_WORK ITEM_
Leaving out all pictures, retype the records exactly.

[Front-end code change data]
....................

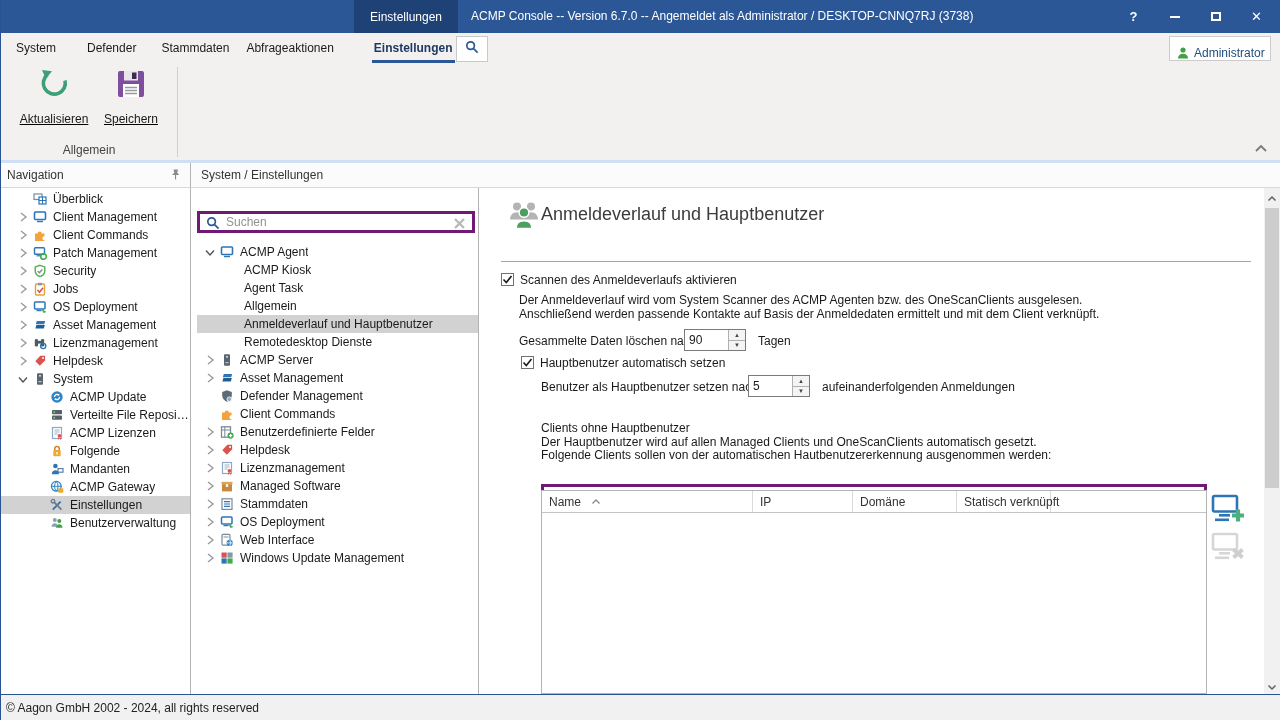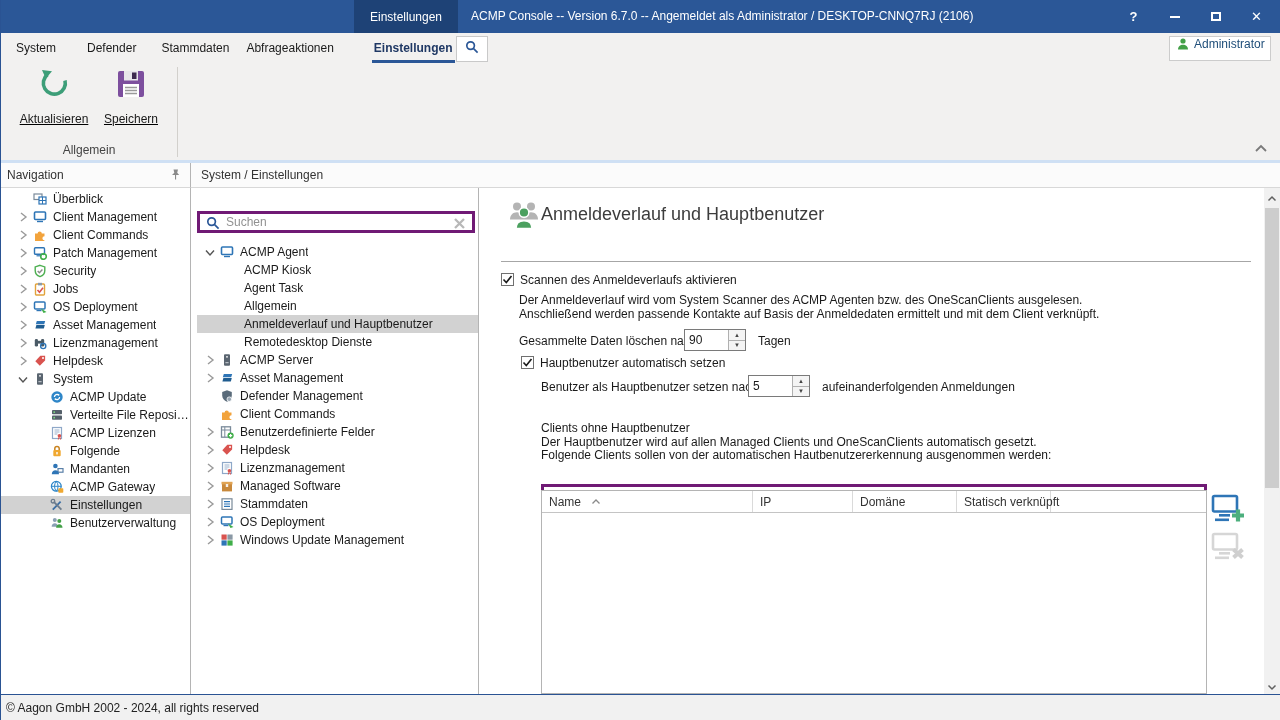--- a/index.html
+++ b/index.html
@@ -21,21 +21,21 @@
   .menu-item{font-size:12px;color:#1a1a1a;height:30px;display:flex;align-items:center;padding:0 2px;box-sizing:border-box;}
   .menu-item:nth-child(1){margin-left:13px;}
   .menu-item:nth-child(2){margin-left:27px;}
   .menu-item:nth-child(3){margin-left:21px;}
   .menu-item:nth-child(4){margin-left:13px;}
   .menu-item:nth-child(5){margin-left:36px;}
   .menu-item.active{font-weight:bold;color:#1f3864;border-bottom:3px solid #2b5797;padding-top:3px;}
   .menu-search{position:absolute;left:455px;top:3px;width:30px;height:24px;background:#fff;border:1px solid #c9c9c9;
     display:flex;align-items:center;justify-content:center;}
   .admin-badge{position:absolute;left:1168px;top:3px;width:100px;height:23px;background:#fff;border:1px solid #cccccc;
-    display:flex;align-items:flex-start;font-size:12px;color:#1f4e79;}
+    display:flex;align-items:flex-end;font-size:12px;color:#1f4e79;}
   .admin-badge .ic{margin:0 4px 0 6px;display:flex;}
   
   .ribbon{position:absolute;left:0;top:63px;width:1280px;height:97px;background:#f2f1f0;}
   .ribbon-sep{position:absolute;left:0;top:160px;width:1280px;height:3px;background:#cfe0f4;}
   .ribbon-btn{position:absolute;top:5px;width:76px;height:118px;display:flex;flex-direction:column;align-items:center;text-decoration:underline;}
   .ribbon-btn .lbl{font-size:12px;color:#1a1a1a;margin-top:8px;}
   .ribbon-group-label{position:absolute;left:0px;top:80px;width:176px;text-align:center;font-size:12px;color:#444;}
   .ribbon-divider{position:absolute;left:176px;top:4px;width:1px;height:90px;background:#d2d0cc;}
   .ribbon-collapse{position:absolute;left:1248px;top:77px;width:24px;height:16px;display:flex;align-items:center;justify-content:center;}
   
@@ -99,21 +99,21 @@
 </style>
 </head>
 <body>
 
 <div class="window">
 
   <div class="titlebar">
     <div class="titlebar-tab">
       <span>Einstellungen</span>
     </div>
-    <div class="titlebar-title">ACMP Console -- Version 6.7.0 -- Angemeldet als Administrator / DESKTOP-CNNQ7RJ (2106)</div>
+    <div class="titlebar-title">ACMP Console -- Version 6.7.0 -- Angemeldet als Administrator / DESKTOP-CNNQ7RJ (3738)</div>
     <div class="win-controls">
       <div class="win-btn">
           <b>?</b>
         </div>
       <div class="win-btn">
           <span class="glyph-min"></span>
         </div>
       <div class="win-btn">
           <span class="glyph-max"></span>
         </div>
@@ -608,20 +608,36 @@
               </svg>
             </span>
             <span class="tico">
               <svg width="14" height="14" viewBox="0 0 14 14" xmlns="http://www.w3.org/2000/svg">
                 <rect x="1.5" y="2" width="10.5" height="7" rx="1" fill="none" stroke="#2e75b6" stroke-width="1.5"></rect>
                 <rect x="3.5" y="10" width="5" height="1.2" fill="#2e75b6"></rect>
                 <path d="M8 8.5l5.5 3.5-3 1z" fill="#3fae49"></path>
               </svg>
             </span>
             <span class="tlbl">OS Deployment</span>
+          </div>
+          <div class="trow lv0">
+            <span class="texp">
+              <svg width="12" height="12" viewBox="0 0 12 12" xmlns="http://www.w3.org/2000/svg">
+                <path d="M4 2l5 4-5 4" stroke="#9a9a9a" stroke-width="1.4" fill="none"></path>
+              </svg>
+            </span>
+            <span class="tico">
+              <svg width="14" height="14" viewBox="0 0 14 14" xmlns="http://www.w3.org/2000/svg">
+                <rect x="2" y="1.4" width="8" height="10.8" rx="1" fill="#fff" stroke="#7a8a9a" stroke-width="1.2"></rect>
+                <path d="M3.5 4h5" stroke="#7a8a9a" stroke-width="1"></path>
+                <circle cx="9.7" cy="9.9" r="3.1" fill="#2e86c8"></circle>
+                <path d="M6.8 9.9h5.8M9.7 7a4.6 4.6 0 0 1 0 5.8" stroke="#fff" stroke-width=".8" fill="none"></path>
+              </svg>
+            </span>
+            <span class="tlbl">Web Interface</span>
           </div>
           <div class="trow lv0">
             <span class="texp">
               <svg width="12" height="12" viewBox="0 0 12 12" xmlns="http://www.w3.org/2000/svg">
                 <path d="M4 2l5 4-5 4" stroke="#9a9a9a" stroke-width="1.4" fill="none"></path>
               </svg>
             </span>
             <span class="tico">
               <svg width="14" height="14" viewBox="0 0 14 14" xmlns="http://www.w3.org/2000/svg">
                 <rect x="1.5" y="1.5" width="5.2" height="5.2" fill="#d9534f"></rect>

....................

_TASK RESULT_
--- a/index.html
+++ b/index.html
@@ -21,21 +21,21 @@
   .menu-item{font-size:12px;color:#1a1a1a;height:30px;display:flex;align-items:center;padding:0 2px;box-sizing:border-box;}
   .menu-item:nth-child(1){margin-left:13px;}
   .menu-item:nth-child(2){margin-left:27px;}
   .menu-item:nth-child(3){margin-left:21px;}
   .menu-item:nth-child(4){margin-left:13px;}
   .menu-item:nth-child(5){margin-left:36px;}
   .menu-item.active{font-weight:bold;color:#1f3864;border-bottom:3px solid #2b5797;padding-top:3px;}
   .menu-search{position:absolute;left:455px;top:3px;width:30px;height:24px;background:#fff;border:1px solid #c9c9c9;
     display:flex;align-items:center;justify-content:center;}
   .admin-badge{position:absolute;left:1168px;top:3px;width:100px;height:23px;background:#fff;border:1px solid #cccccc;
-    display:flex;align-items:flex-start;font-size:12px;color:#1f4e79;}
+    display:flex;align-items:flex-end;font-size:12px;color:#1f4e79;}
   .admin-badge .ic{margin:0 4px 0 6px;display:flex;}
   
   .ribbon{position:absolute;left:0;top:63px;width:1280px;height:97px;background:#f2f1f0;}
   .ribbon-sep{position:absolute;left:0;top:160px;width:1280px;height:3px;background:#cfe0f4;}
   .ribbon-btn{position:absolute;top:5px;width:76px;height:118px;display:flex;flex-direction:column;align-items:center;text-decoration:underline;}
   .ribbon-btn .lbl{font-size:12px;color:#1a1a1a;margin-top:8px;}
   .ribbon-group-label{position:absolute;left:0px;top:80px;width:176px;text-align:center;font-size:12px;color:#444;}
   .ribbon-divider{position:absolute;left:176px;top:4px;width:1px;height:90px;background:#d2d0cc;}
   .ribbon-collapse{position:absolute;left:1248px;top:77px;width:24px;height:16px;display:flex;align-items:center;justify-content:center;}
   
@@ -99,21 +99,21 @@
 </style>
 </head>
 <body>
 
 <div class="window">
 
   <div class="titlebar">
     <div class="titlebar-tab">
       <span>Einstellungen</span>
     </div>
-    <div class="titlebar-title">ACMP Console -- Version 6.7.0 -- Angemeldet als Administrator / DESKTOP-CNNQ7RJ (2106)</div>
+    <div class="titlebar-title">ACMP Console -- Version 6.7.0 -- Angemeldet als Administrator / DESKTOP-CNNQ7RJ (3738)</div>
     <div class="win-controls">
       <div class="win-btn">
           <b>?</b>
         </div>
       <div class="win-btn">
           <span class="glyph-min"></span>
         </div>
       <div class="win-btn">
           <span class="glyph-max"></span>
         </div>
@@ -608,20 +608,36 @@
               </svg>
             </span>
             <span class="tico">
               <svg width="14" height="14" viewBox="0 0 14 14" xmlns="http://www.w3.org/2000/svg">
                 <rect x="1.5" y="2" width="10.5" height="7" rx="1" fill="none" stroke="#2e75b6" stroke-width="1.5"></rect>
                 <rect x="3.5" y="10" width="5" height="1.2" fill="#2e75b6"></rect>
                 <path d="M8 8.5l5.5 3.5-3 1z" fill="#3fae49"></path>
               </svg>
             </span>
             <span class="tlbl">OS Deployment</span>
+          </div>
+          <div class="trow lv0">
+            <span class="texp">
+              <svg width="12" height="12" viewBox="0 0 12 12" xmlns="http://www.w3.org/2000/svg">
+                <path d="M4 2l5 4-5 4" stroke="#9a9a9a" stroke-width="1.4" fill="none"></path>
+              </svg>
+            </span>
+            <span class="tico">
+              <svg width="14" height="14" viewBox="0 0 14 14" xmlns="http://www.w3.org/2000/svg">
+                <rect x="2" y="1.4" width="8" height="10.8" rx="1" fill="#fff" stroke="#7a8a9a" stroke-width="1.2"></rect>
+                <path d="M3.5 4h5" stroke="#7a8a9a" stroke-width="1"></path>
+                <circle cx="9.7" cy="9.9" r="3.1" fill="#2e86c8"></circle>
+                <path d="M6.8 9.9h5.8M9.7 7a4.6 4.6 0 0 1 0 5.8" stroke="#fff" stroke-width=".8" fill="none"></path>
+              </svg>
+            </span>
+            <span class="tlbl">Web Interface</span>
           </div>
           <div class="trow lv0">
             <span class="texp">
               <svg width="12" height="12" viewBox="0 0 12 12" xmlns="http://www.w3.org/2000/svg">
                 <path d="M4 2l5 4-5 4" stroke="#9a9a9a" stroke-width="1.4" fill="none"></path>
               </svg>
             </span>
             <span class="tico">
               <svg width="14" height="14" viewBox="0 0 14 14" xmlns="http://www.w3.org/2000/svg">
                 <rect x="1.5" y="1.5" width="5.2" height="5.2" fill="#d9534f"></rect>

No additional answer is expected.